• WHAT NEEDS TO BE DONE
Copy every entry exactly as given, minus the images.

(Code change snippets)
★ ★ ★
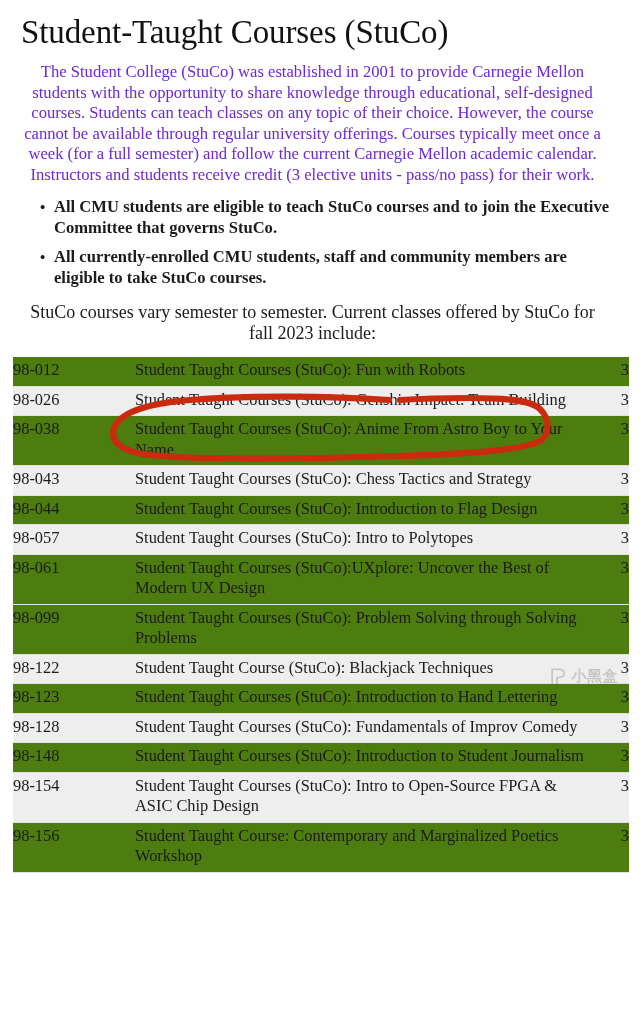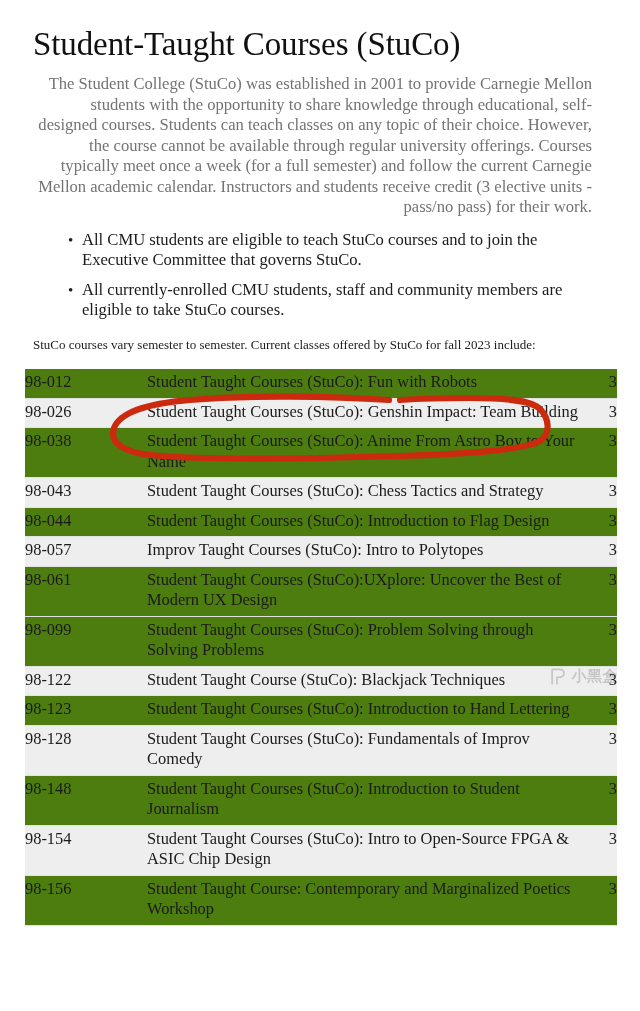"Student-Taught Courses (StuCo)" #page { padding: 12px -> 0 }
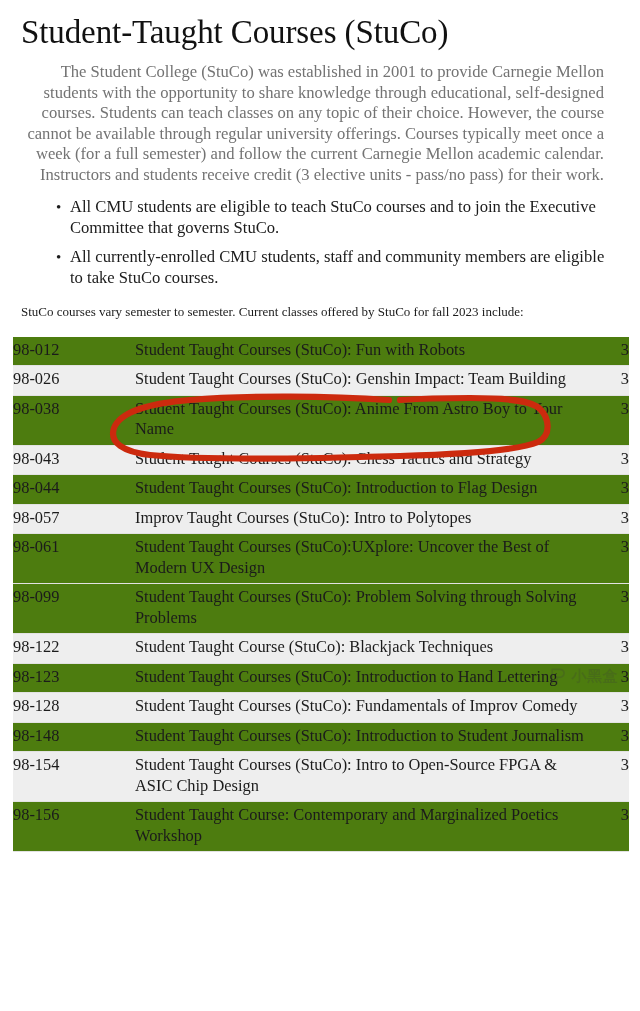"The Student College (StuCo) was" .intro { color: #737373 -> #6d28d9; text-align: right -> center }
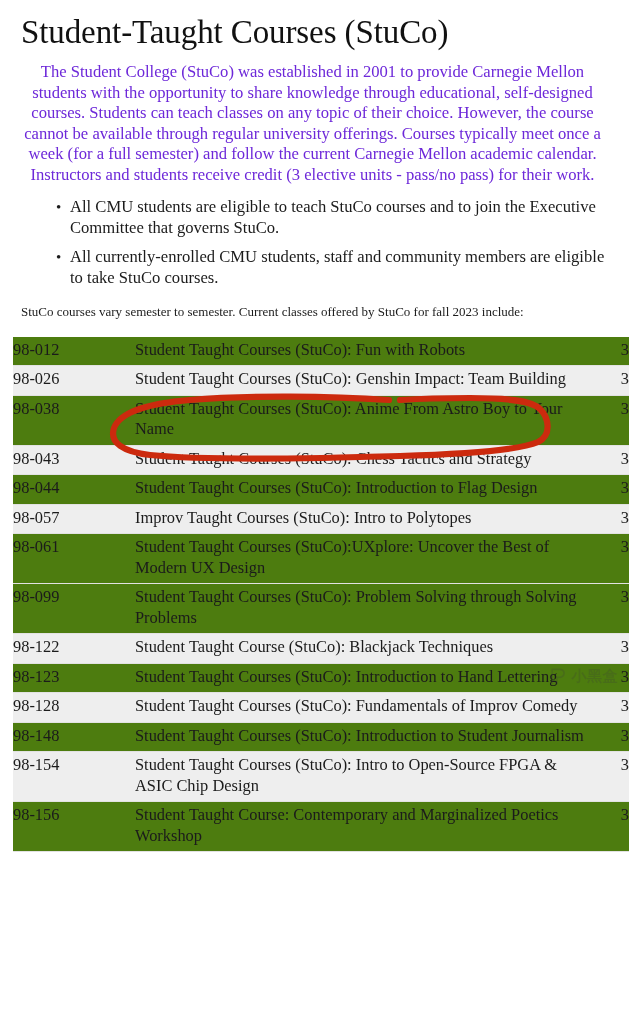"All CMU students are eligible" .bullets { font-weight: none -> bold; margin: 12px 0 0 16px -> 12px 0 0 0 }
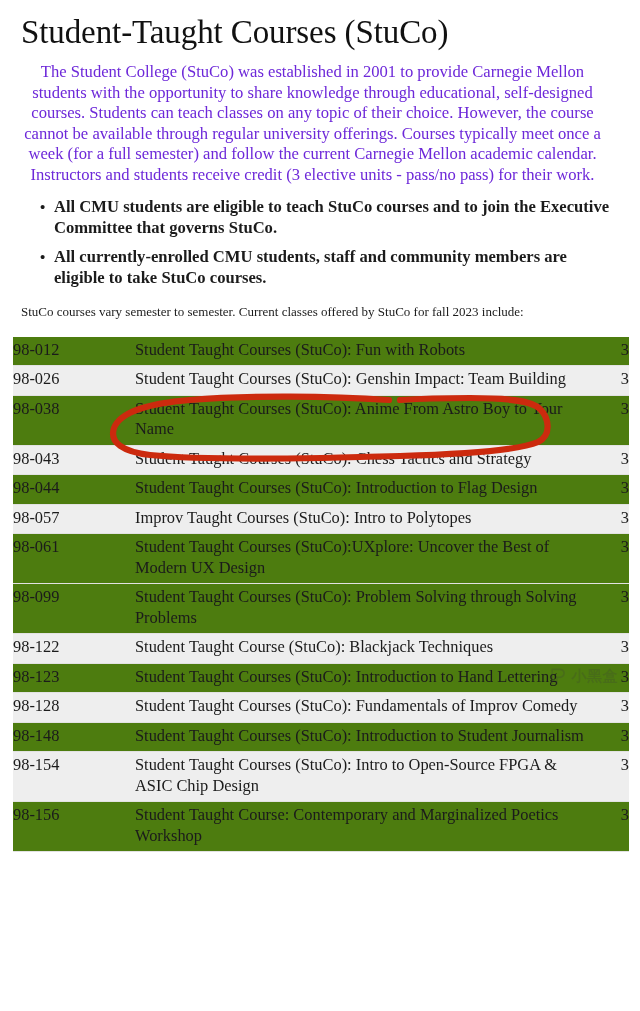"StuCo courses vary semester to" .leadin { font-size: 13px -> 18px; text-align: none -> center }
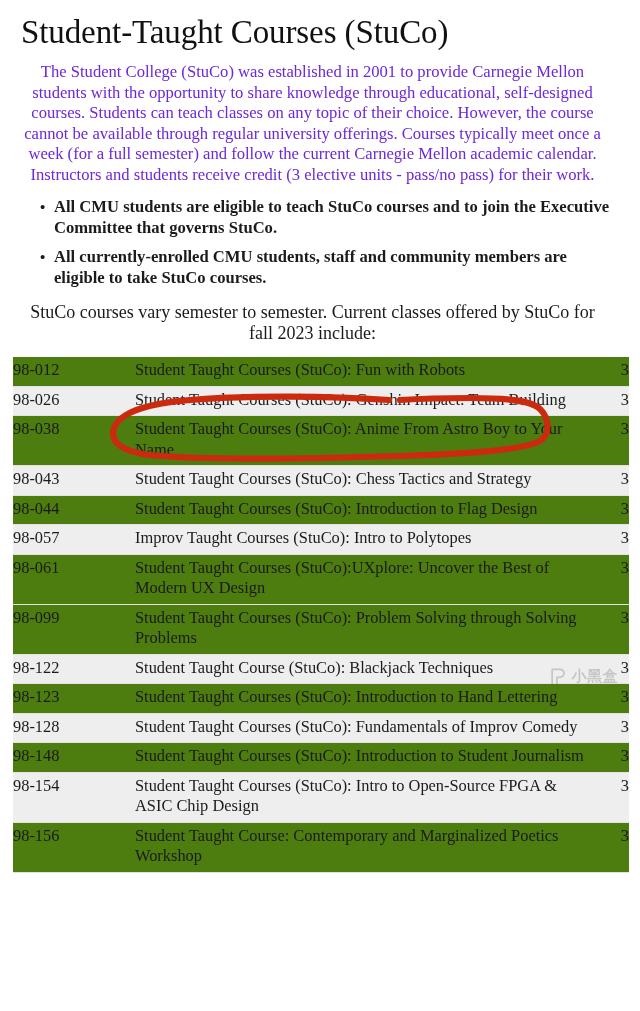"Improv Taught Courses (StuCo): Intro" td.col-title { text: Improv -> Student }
★ ★ ★
• SOLUTION
"Student-Taught Courses (StuCo)" #page { padding: 12px -> 0 }
"The Student College (StuCo) was" .intro { color: #737373 -> #6d28d9; text-align: right -> center }
"All CMU students are eligible" .bullets { font-weight: none -> bold; margin: 12px 0 0 16px -> 12px 0 0 0 }
"StuCo courses vary semester to" .leadin { font-size: 13px -> 18px; text-align: none -> center }
"Improv Taught Courses (StuCo): Intro" td.col-title { text: Improv -> Student }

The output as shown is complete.